In cambi nun semm che in pittura Milan l’ha faa scoeula
Gh’è intorna domà cartellon del formagg Gorgonzoeula…”
(da “Lassa pur ch’el mond el disa (ma Milan l’è on gran Milan)” di Giovanni D’Anzi, vi lascio link con sottotitoli in italiano).
Isola, come molti quartieri di Milano, grazie a una massiccia riqualificazione ha subito un cambiamento radicale negli ultimi 26 anni. Tutto, a mio avviso, è iniziato proprio con l’arrivo della Metropolitana: il 16 dicembre 1995 viene inaugurata la fermata Zara della linea MM3, (“la Gialla”), la prima in zona anche se non proprio in Isola, il cui perimetro è ben visibile nella mappa sotto:
ISOLA: DA “POSTACCIO” A “POSTICINO”
I confini dell’Isola, tra ‘800 e fino a metà del ‘900, erano:
- Il Canale della Martesana che scorreva lungo il tracciato dell’odierna Via Melchiorre Gioia;
- La ferrovia che andava da Viale Certosa a Rogoredo;
- Il Ponte della Sorgente: era un ponte della linea ferroviaria che intersecava Via Farini trasversalmente; la situazione all’epoca era ribaltata e la strada passava sotto la ferrovia (il tronco ferroviario che attraversava le attuali Via Pola e Via Restelli). Era detto della Sorgente a causa della presenza di molte fonti d’acqua nel sottosuolo, proprio per questo era soggetto a diversi allagamenti quando pioveva.
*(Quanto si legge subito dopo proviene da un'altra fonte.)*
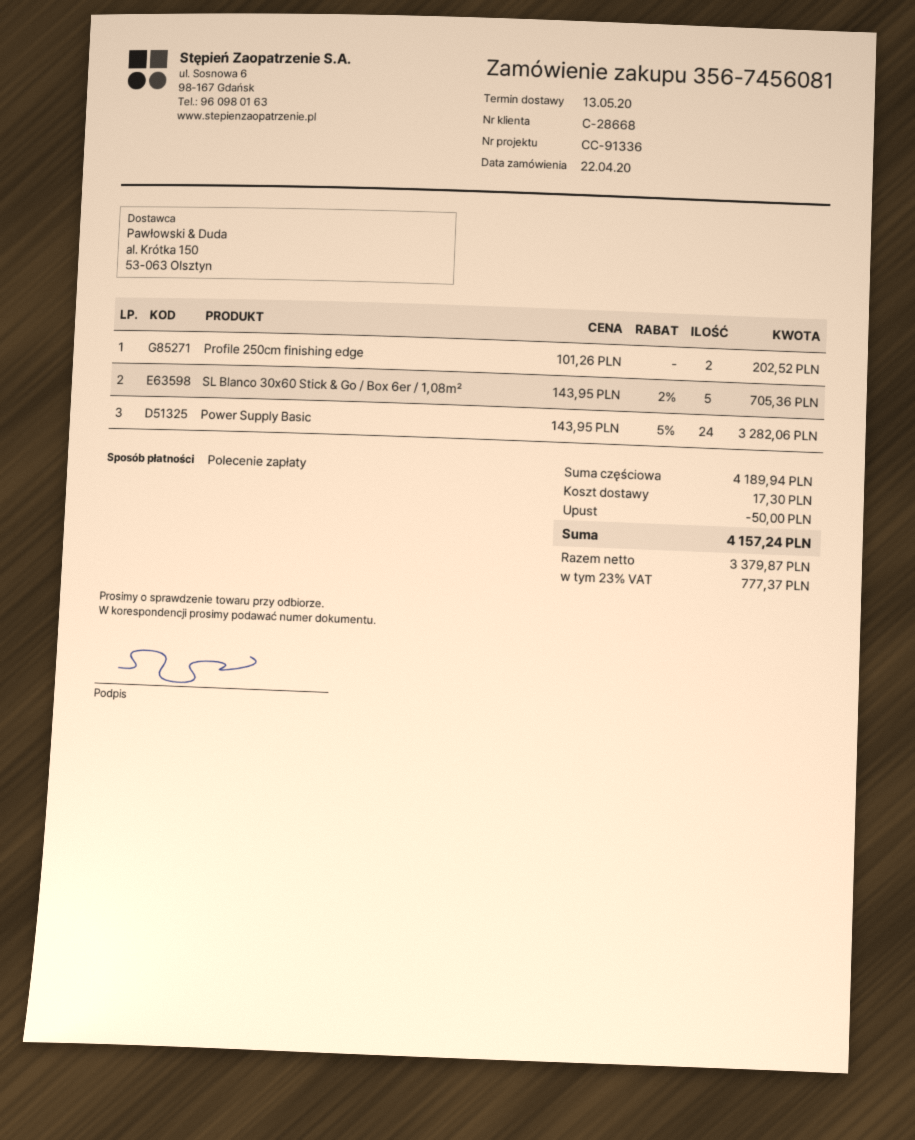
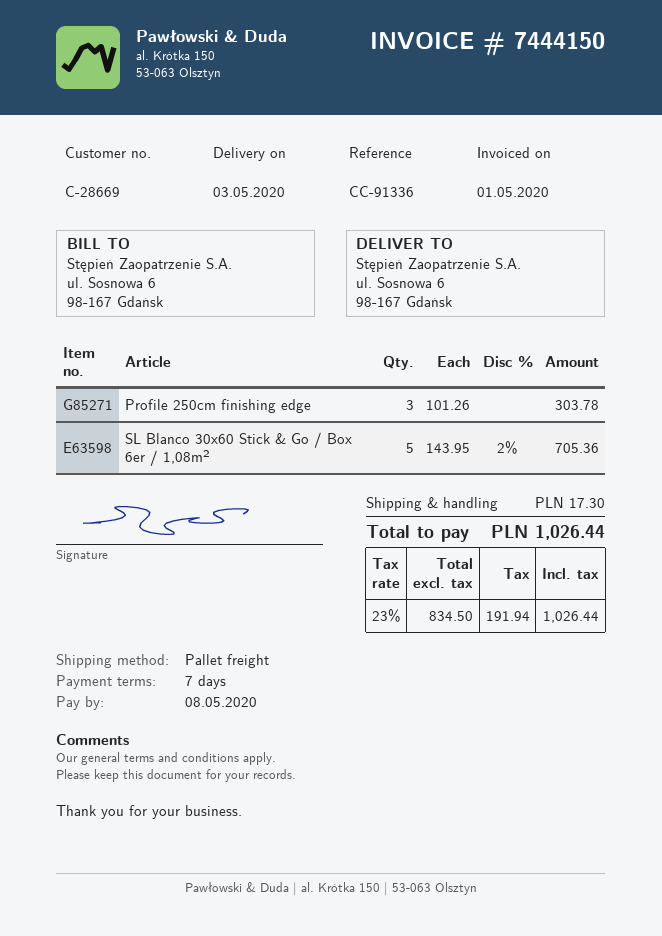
delivery date: 2020-05-13 -> 2020-05-03
customer number: C-28668 -> C-28669
Profile 250cm finishing edge: 2 x 101.26 = 202.52 -> 3 x 101.26 = 303.78
Power Supply Basic: 24 x 143.95 - 5% = 3282.06 -> none
discount: 50.00 -> none
net: 3379.87 -> 834.50
tax: 23% = 777.37 -> 23% = 191.94
total: 4157.24 -> 1026.44

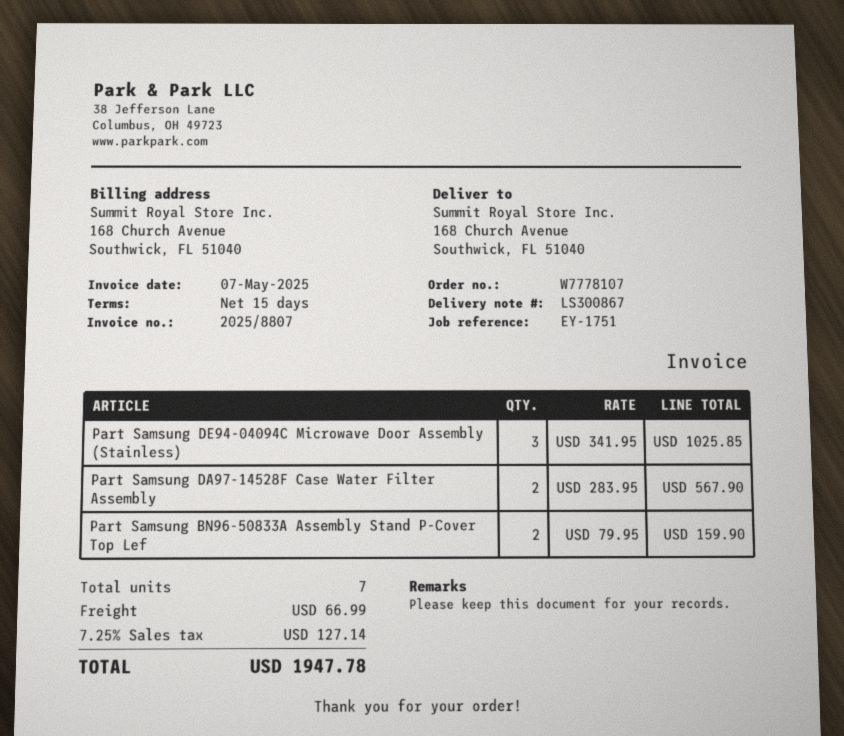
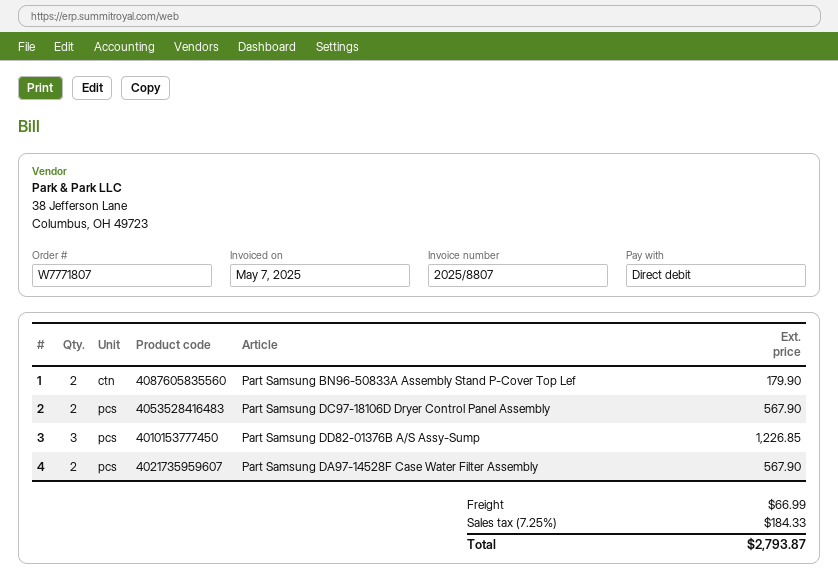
order number: W7778107 -> W7771807
Part Samsung DE94-04094C Microwave Door Assembly (Stainless): 3 for 1025.85 -> none
Part Samsung BN96-50833A Assembly Stand P-Cover Top Lef: 2 for 159.90 -> 2 for 179.90
Part Samsung DC97-18106D Dryer Control Panel Assembly: none -> 2 for 567.90
Part Samsung DD82-01376B A/S Assy-Sump: none -> 3 for 1226.85
tax: 7.25% = 127.14 -> 7.25% = 184.33
total: 1947.78 -> 2793.87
Gli accessi dalla Città all’Isola erano due: il Ponte di Via Farini e il Ponte di Ferro (ovvero il ponte che univa Corso Como a Isola e che ora non esiste più).
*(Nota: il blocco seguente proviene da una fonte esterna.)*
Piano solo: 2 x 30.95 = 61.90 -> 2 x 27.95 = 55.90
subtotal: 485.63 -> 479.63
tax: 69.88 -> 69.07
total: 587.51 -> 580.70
Questo assetto favoriva i malavitosi perché potevano facilmente controllare l’arrivo delle forze dell’ordine e regolarsi di conseguenza. Gli abitanti dell’Isola (operai, impiegati e forestieri) conoscevano questo stato di cose e sapevano che esisteva una sorta di coprifuoco. Prima dell’arrivo della Metropolitana e dei Locali di Via Borsieri, Isola non era infatti una zona raccomandabile (prostituzione, spaccio e borseggi), soprattutto di sera e d’inverno quando il buio giunge molto presto. Pensate che più o meno negli anni ’50 Via Borsieri era detta “la malandrina”.
Mezzi di trasporto ce n’erano, tram e filovia, ma non collegavano facilmente e velocemente il quartiere alle altre parti della città o agli altri comuni fuori Milano. L’inizio della svolta è avvenuta con l’arrivo della stazione della MM3 di Zara a metà degli anni ’90; da qui Isola inizia a svilupparsi e a rendersi appetibile agli stessi abitanti del quartiere e ai milanesi in generale, ora più sicuri perché “con più gente in giro“.
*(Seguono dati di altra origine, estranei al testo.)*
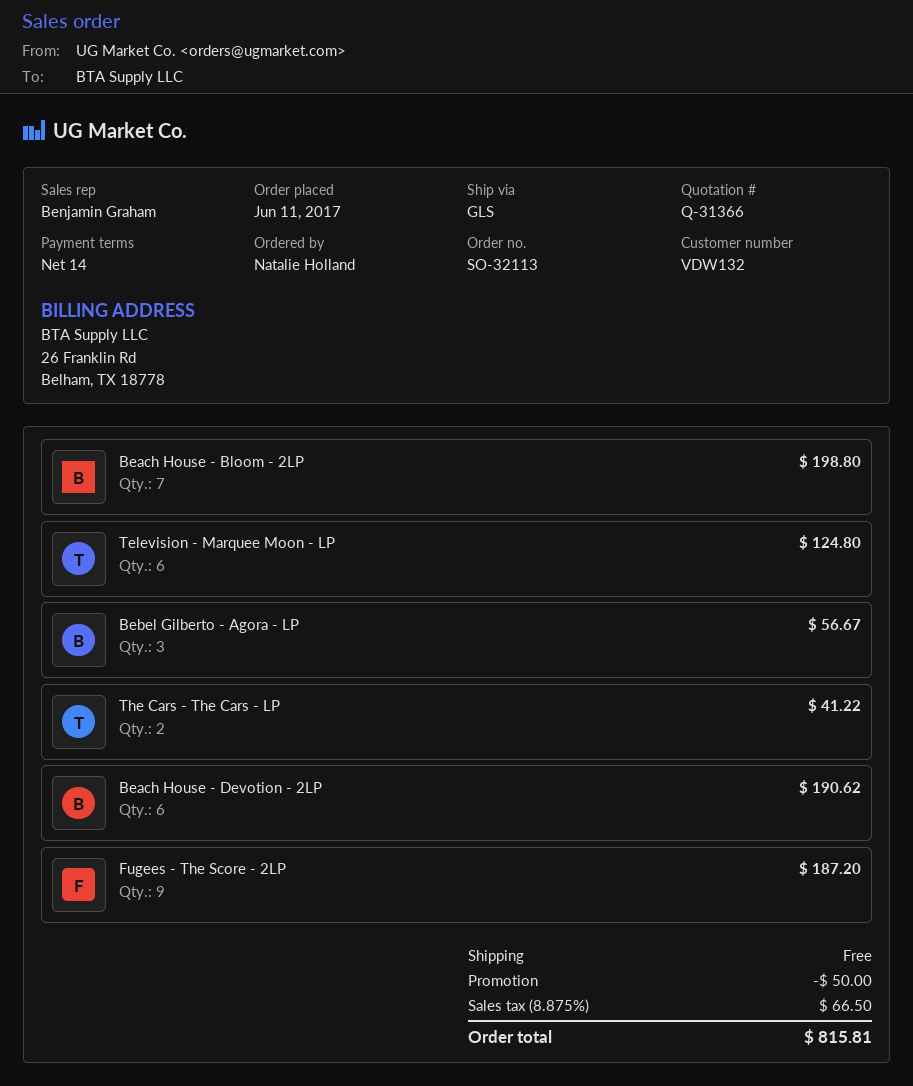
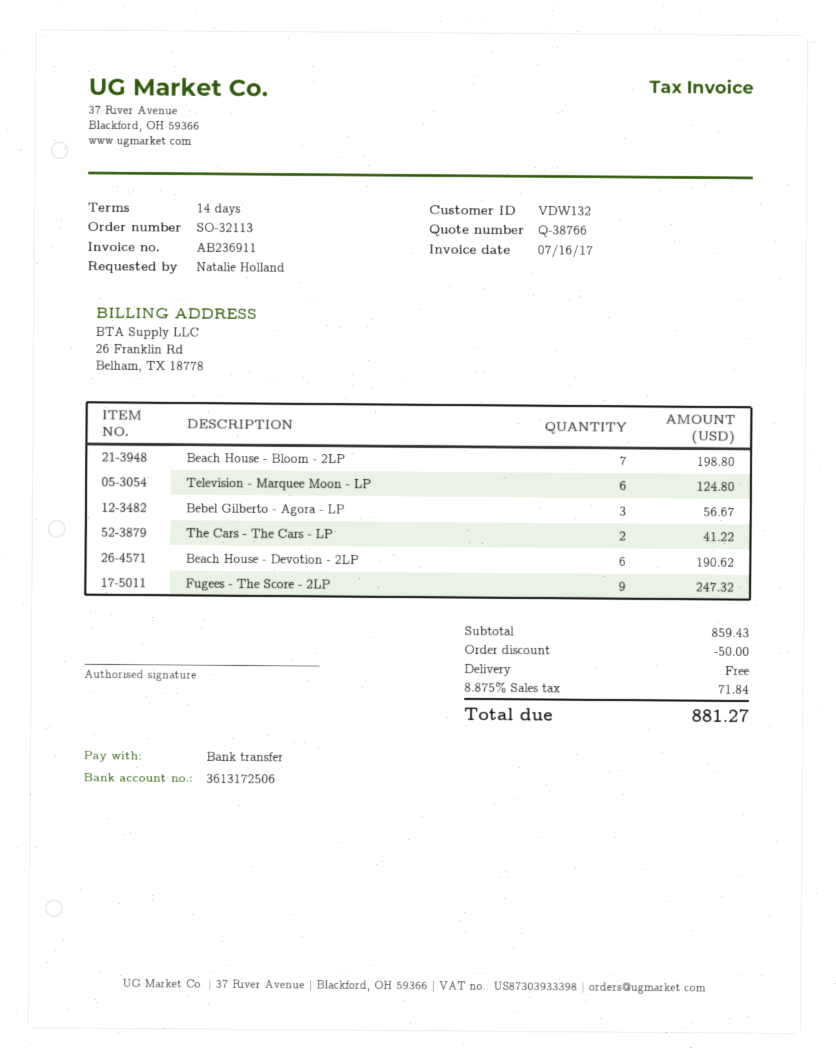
quote number: Q-31366 -> Q-38766
Fugees - The Score - 2LP: 9 for 187.20 -> 9 for 247.32
tax: 8.875% = 66.50 -> 8.875% = 71.84
total: 815.81 -> 881.27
Le persone cominciavano a vedere Zara-Isola un buon posto per una sosta prima di tornare a casa dopo il lavoro e da qui la crescita è stata esponenziale: Isola da “postaccio” si è trasformata in un “posticino”, ambito per passare una bella serata nella Milano da Bere. La Via Malandrina è cresciuta ed è diventata una Signora Via.
Nel 2010 vengono inaugurati a pochi passi da Isola i Nuovi Palazzi della Regione Lombardia; nel 2012 viene inaugurata la famosa Piazza Gae Aulenti, ormai uno dei simboli non solo del quartiere ma di tutta Milano; nel 2014 l’arrivo della linea MM5 (“la Lilla”) rende definitivamente Isola un quartiere ambito e strategico
ISOLA: ORIGINI DEL NOME E STORIA DEL QUARTIERE
La storia del quartiere è connessa alla storia di Milano, lunga, travagliata e complessa, ma per quel che concerne Isola possiamo partire dalla conquista di Milano da parte degli spagnoli e dunque nel 1535 quando la città diventa Provincia Spagnola.
Milano era una delle città più popolose d’Europa ma…
“…Questa popolosissima e ricchissima città [non era] cinta da alcuna sorta di muraglia, ma solamente da un piccolo argine di terra difesa, ond’è stata per ogni tempo esposta alle invasioni di barbari [e] che ora don Ferrante ha dato principio a cingerla di buona muraglia: al passar nostro ne era già in opera un buon pezzo”.
(testimonianza dell’Arcivescovo di Zara Andrea Minuti di passaggio da Milano nel suo viaggio da Venezia a Parigi, 1549).
Il 22 marzo del 1549 venne posta la prima pietra delle mura spagnole, volute da Don Ferrante I Gonzaga, a sostituzione delle antiche mura Medievali. Nonostante le nuove mura, dette anche “Bastioni”, includano maggiori porzioni di città, molti quartieri rimasero esclusi.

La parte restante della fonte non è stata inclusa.